▶
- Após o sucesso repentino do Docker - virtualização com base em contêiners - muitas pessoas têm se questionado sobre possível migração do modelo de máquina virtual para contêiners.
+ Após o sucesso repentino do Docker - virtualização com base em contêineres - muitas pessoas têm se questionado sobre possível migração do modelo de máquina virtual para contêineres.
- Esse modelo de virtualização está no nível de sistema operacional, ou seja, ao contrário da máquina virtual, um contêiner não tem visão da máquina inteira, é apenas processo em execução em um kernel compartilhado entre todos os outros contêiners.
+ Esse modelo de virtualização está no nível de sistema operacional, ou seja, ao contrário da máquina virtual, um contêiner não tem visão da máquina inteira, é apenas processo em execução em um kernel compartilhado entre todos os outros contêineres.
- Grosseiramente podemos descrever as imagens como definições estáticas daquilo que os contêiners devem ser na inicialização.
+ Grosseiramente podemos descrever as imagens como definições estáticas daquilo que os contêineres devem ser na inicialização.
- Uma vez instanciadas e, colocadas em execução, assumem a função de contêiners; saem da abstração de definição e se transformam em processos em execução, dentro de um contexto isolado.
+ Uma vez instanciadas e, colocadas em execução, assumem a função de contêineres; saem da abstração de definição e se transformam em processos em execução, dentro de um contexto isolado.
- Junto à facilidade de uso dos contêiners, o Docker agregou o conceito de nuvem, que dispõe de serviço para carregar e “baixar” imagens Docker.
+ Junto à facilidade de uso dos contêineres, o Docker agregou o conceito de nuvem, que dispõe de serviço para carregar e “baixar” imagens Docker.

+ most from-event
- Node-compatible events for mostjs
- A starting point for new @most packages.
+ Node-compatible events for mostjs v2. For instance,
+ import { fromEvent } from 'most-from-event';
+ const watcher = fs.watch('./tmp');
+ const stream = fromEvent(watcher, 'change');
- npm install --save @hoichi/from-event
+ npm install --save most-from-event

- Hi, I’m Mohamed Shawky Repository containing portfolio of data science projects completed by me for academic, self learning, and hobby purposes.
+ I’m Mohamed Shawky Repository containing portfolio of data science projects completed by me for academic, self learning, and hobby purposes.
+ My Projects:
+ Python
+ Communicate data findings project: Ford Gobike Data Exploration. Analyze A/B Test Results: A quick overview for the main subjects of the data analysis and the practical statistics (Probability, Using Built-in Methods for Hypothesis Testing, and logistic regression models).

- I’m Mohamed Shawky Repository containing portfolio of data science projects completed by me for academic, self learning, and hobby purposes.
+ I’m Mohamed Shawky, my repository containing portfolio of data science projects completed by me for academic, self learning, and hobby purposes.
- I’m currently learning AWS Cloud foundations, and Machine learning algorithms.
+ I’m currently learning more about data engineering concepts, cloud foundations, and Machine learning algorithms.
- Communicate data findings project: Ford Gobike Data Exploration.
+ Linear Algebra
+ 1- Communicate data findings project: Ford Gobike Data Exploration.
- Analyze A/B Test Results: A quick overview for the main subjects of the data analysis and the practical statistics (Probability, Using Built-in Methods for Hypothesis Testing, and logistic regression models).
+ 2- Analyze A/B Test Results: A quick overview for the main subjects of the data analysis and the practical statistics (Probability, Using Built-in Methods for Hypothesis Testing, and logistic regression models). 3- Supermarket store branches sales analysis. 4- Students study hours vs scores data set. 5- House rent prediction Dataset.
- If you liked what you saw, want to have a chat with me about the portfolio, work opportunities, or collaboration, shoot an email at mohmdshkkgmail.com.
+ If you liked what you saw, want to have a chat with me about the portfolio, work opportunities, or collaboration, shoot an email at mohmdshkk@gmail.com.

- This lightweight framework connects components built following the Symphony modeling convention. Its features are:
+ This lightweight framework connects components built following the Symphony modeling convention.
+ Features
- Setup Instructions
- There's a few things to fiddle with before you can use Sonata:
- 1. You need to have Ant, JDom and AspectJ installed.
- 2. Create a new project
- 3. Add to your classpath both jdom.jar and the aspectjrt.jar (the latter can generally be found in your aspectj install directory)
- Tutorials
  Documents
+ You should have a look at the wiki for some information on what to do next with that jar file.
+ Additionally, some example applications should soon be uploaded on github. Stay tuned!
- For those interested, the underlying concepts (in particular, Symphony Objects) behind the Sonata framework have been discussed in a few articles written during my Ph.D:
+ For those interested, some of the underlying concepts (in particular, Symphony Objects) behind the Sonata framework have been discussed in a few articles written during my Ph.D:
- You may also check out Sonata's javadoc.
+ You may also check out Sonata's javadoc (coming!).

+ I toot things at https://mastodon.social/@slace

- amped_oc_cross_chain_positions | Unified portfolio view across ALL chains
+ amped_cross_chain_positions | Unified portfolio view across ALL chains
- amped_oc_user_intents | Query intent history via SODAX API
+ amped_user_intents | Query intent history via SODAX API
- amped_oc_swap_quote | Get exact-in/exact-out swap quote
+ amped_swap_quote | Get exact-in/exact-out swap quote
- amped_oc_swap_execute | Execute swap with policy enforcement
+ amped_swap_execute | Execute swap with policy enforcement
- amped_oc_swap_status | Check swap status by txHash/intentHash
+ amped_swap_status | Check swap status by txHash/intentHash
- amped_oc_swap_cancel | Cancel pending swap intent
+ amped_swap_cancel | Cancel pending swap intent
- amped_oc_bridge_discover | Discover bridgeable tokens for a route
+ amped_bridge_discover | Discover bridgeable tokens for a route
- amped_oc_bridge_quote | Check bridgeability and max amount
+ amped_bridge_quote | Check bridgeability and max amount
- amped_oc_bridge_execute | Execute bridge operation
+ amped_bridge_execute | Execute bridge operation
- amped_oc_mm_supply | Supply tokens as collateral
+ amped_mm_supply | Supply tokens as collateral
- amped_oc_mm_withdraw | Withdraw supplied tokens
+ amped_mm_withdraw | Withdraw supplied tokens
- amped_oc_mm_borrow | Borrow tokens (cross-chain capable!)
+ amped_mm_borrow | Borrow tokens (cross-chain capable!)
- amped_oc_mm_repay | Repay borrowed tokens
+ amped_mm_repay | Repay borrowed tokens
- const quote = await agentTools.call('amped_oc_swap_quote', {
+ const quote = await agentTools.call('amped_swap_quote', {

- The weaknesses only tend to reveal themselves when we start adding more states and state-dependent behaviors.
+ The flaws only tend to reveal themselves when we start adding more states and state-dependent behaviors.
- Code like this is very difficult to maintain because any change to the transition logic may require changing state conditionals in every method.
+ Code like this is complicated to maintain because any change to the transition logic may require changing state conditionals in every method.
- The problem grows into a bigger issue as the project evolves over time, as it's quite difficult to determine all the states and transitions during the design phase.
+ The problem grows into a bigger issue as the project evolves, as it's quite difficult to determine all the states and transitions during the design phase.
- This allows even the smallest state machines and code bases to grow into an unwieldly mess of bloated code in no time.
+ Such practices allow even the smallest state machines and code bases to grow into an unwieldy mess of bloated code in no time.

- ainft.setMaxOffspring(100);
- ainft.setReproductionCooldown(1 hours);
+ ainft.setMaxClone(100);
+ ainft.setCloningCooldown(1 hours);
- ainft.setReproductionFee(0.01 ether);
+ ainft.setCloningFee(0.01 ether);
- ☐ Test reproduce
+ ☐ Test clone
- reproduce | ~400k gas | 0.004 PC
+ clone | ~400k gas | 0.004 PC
◀
- _TASK INSTRUCTIONS_: Across the records above, return every line that contains the word "facilidade".

- _TASK RESULT_:
- Junto à facilidade de uso dos contêiners, o Docker agregou o conceito de nuvem, que dispõe de serviço para carregar e “baixar” imagens Docker.
+ Junto à facilidade de uso dos contêineres, o Docker agregou o conceito de nuvem, que dispõe de serviço para carregar e “baixar” imagens Docker.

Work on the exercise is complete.